The high cost of doing business and lack of sector-specific incentives is costing Kenya foreign direct investment in the flower industry.
The scenario is in favour of Ethiopia where the government provides electricity and constructs roads for investors.
This, coupled with low interest government loans and favourable climate has seen the country’s flower industry grow to cover 9,000 hectares in five years, compared to Kenya’s 200,000 hectares built over the past 50 years.
Industry players are now concerned that at this rate Ethiopia — the fastest growing horticultural frontier — could overtake Kenya in the long run.
Kenya Flower Council chairman Erastus Mureithi, says that plans to convert flower farms into Special Economic Zones have stalled as a Cabinet paper to that effect awaits government ratification a year after submission.
Mr Mureithi, a member of the Parliamentary Committee on Agriculture, says that he was sent to Ethiopia by the government in 2007 to establish how much of a threat Ethiopia was to the country's lucrative flower industry, and despite his bleak findings that were incorporated in the Cabinet paper seeking the Special Economic Zones, no measures have been taken to safeguard Kenya from Ethiopia’s growing competition.
Speaking in Nakuru recently when he presented a standards certificate to Kenya’s newest flower farm, Xpressions Flora, Mr Mureithi decried the fact that the company was the only new investment in the sector in the past five years, an indication that the industry was stagnant while in Ethiopia it was expanding.
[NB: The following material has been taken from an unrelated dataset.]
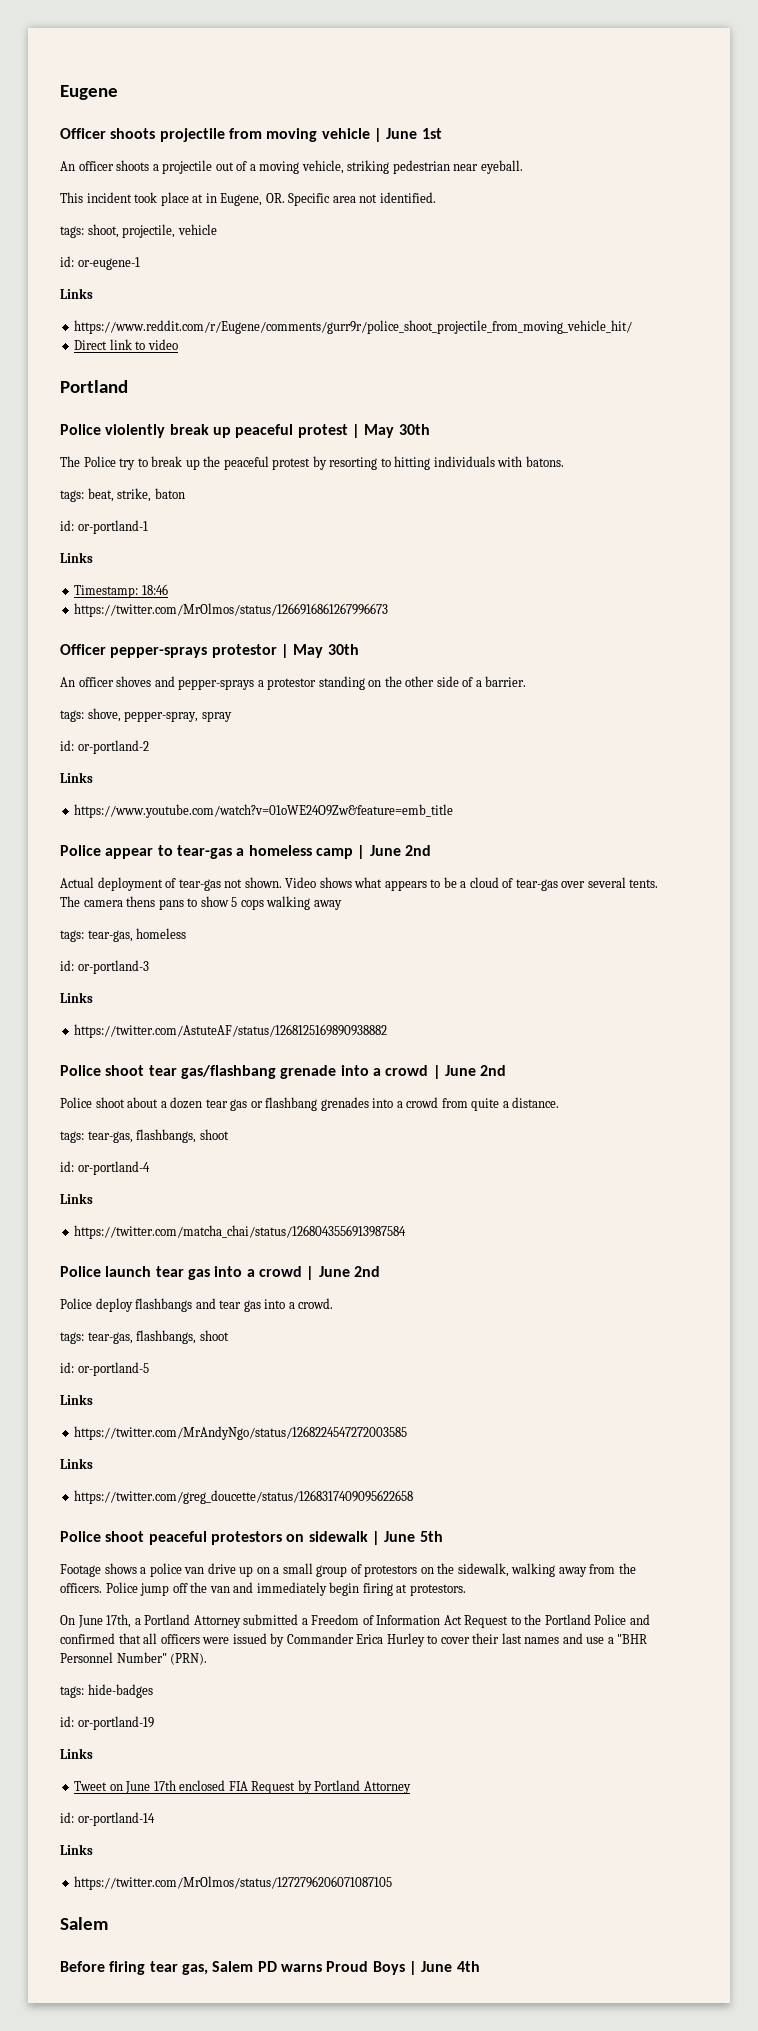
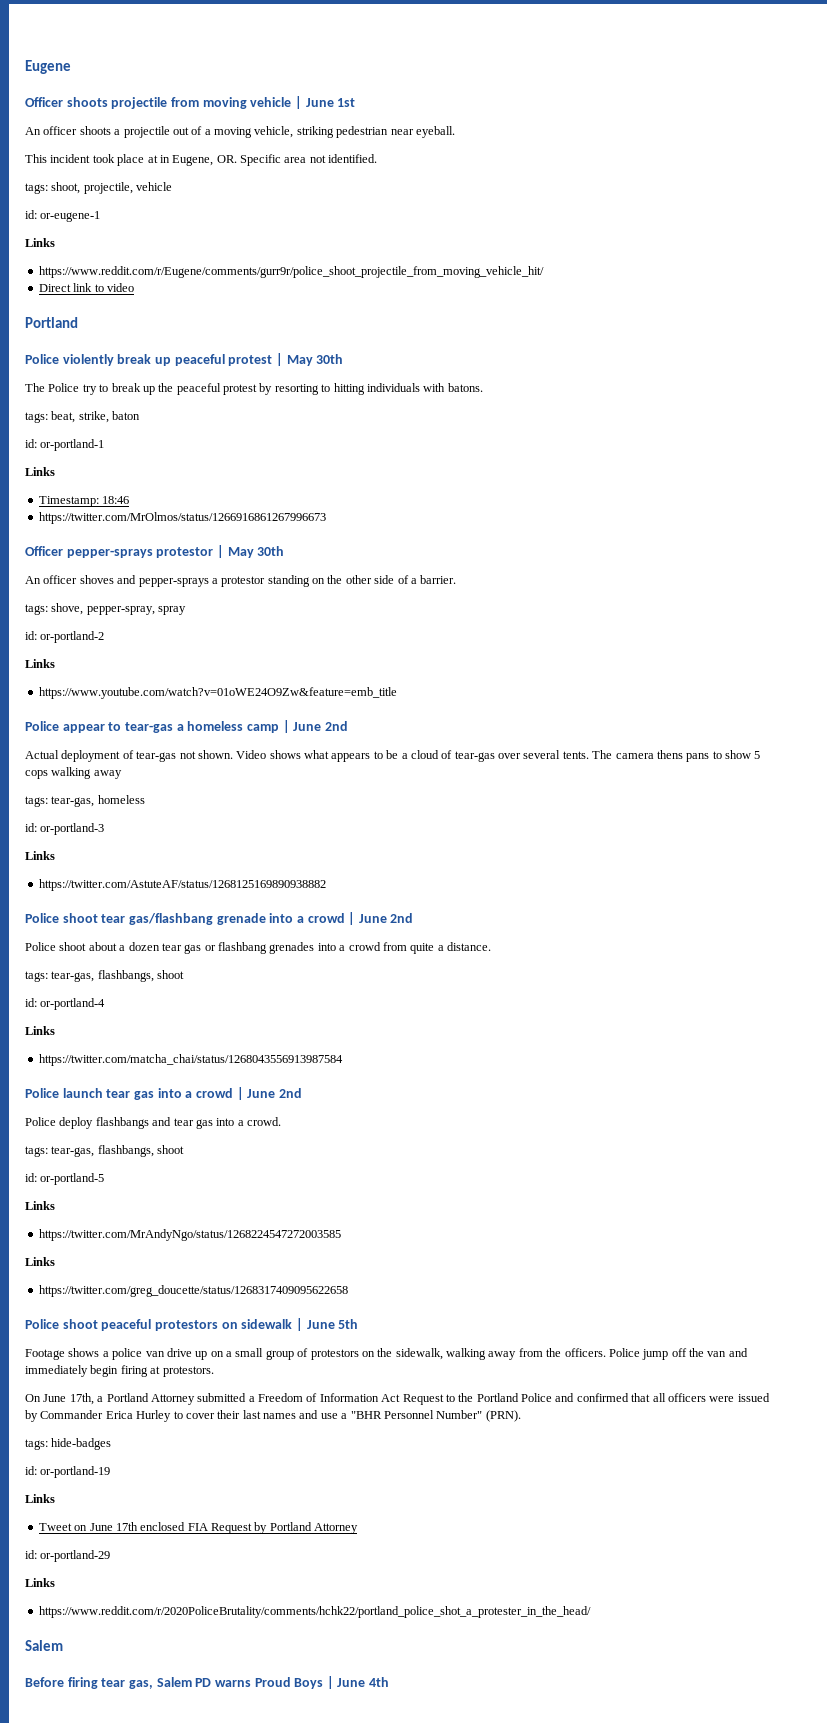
[77,1812,155,1826] [60,1844,93,1855] [74,1876,393,1890] or-portland-14 // Links // https://twitter.com/MrOlmos/status/1272796206071087105 -> [40,1550,111,1562] [25,1578,55,1587] [38,1606,591,1618] or-portland-29 // Links // https://www.reddit.com/r/2020PoliceBrutality/comments/hchk22/portland_police_shot_a_protester_in_the_head/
One of the largest flower growing firms in the world, Sher Agencies relocated to Ethiopia in 2007, while another four farms have followed suit.
“Competing with Ethiopia for these investors means we must address our incentive package,” he said.
Xpressions Flora is a sister company of Bidco, one of the region’s largest cooking fats and detergents processing companies.
Managing director Inder Nain said the firm paid 100 per cent of the cost of putting up the 21-hectare farm which sits on a 300-hectare piece of land for both the power connection, roads and invested millions (of shillings dollars) in constructing water collection pans.
According to Mr Murethi, flower exports earned the country Ksh43 billion ($551.2 million) last year, which is more than what was earned by garment exporters operating at the Export Processing Zones.
He said by virtue of being rural-based, flower farms stimulate grassroots development by creating employment and transfer of technology from the urban centres.
Horticulture, currently the leading foreign exchange earner, brought in Ksh71 billion ($910.2 million) in 2009, and employs an estimated three million people directly and indirectly. It also constitutes 40 per cent of agriculture’s contribution to the gross domestic product.
To sustain Kenya’s competitive edge, Mr Mureithi urged the government to expedite the process of converting flower farms into Export Processing Zones or Special Economic Zones for them to enjoy tax holidays and other rebates including duty free imports for vital inputs to reduce costs and make the country’s produce more competitive.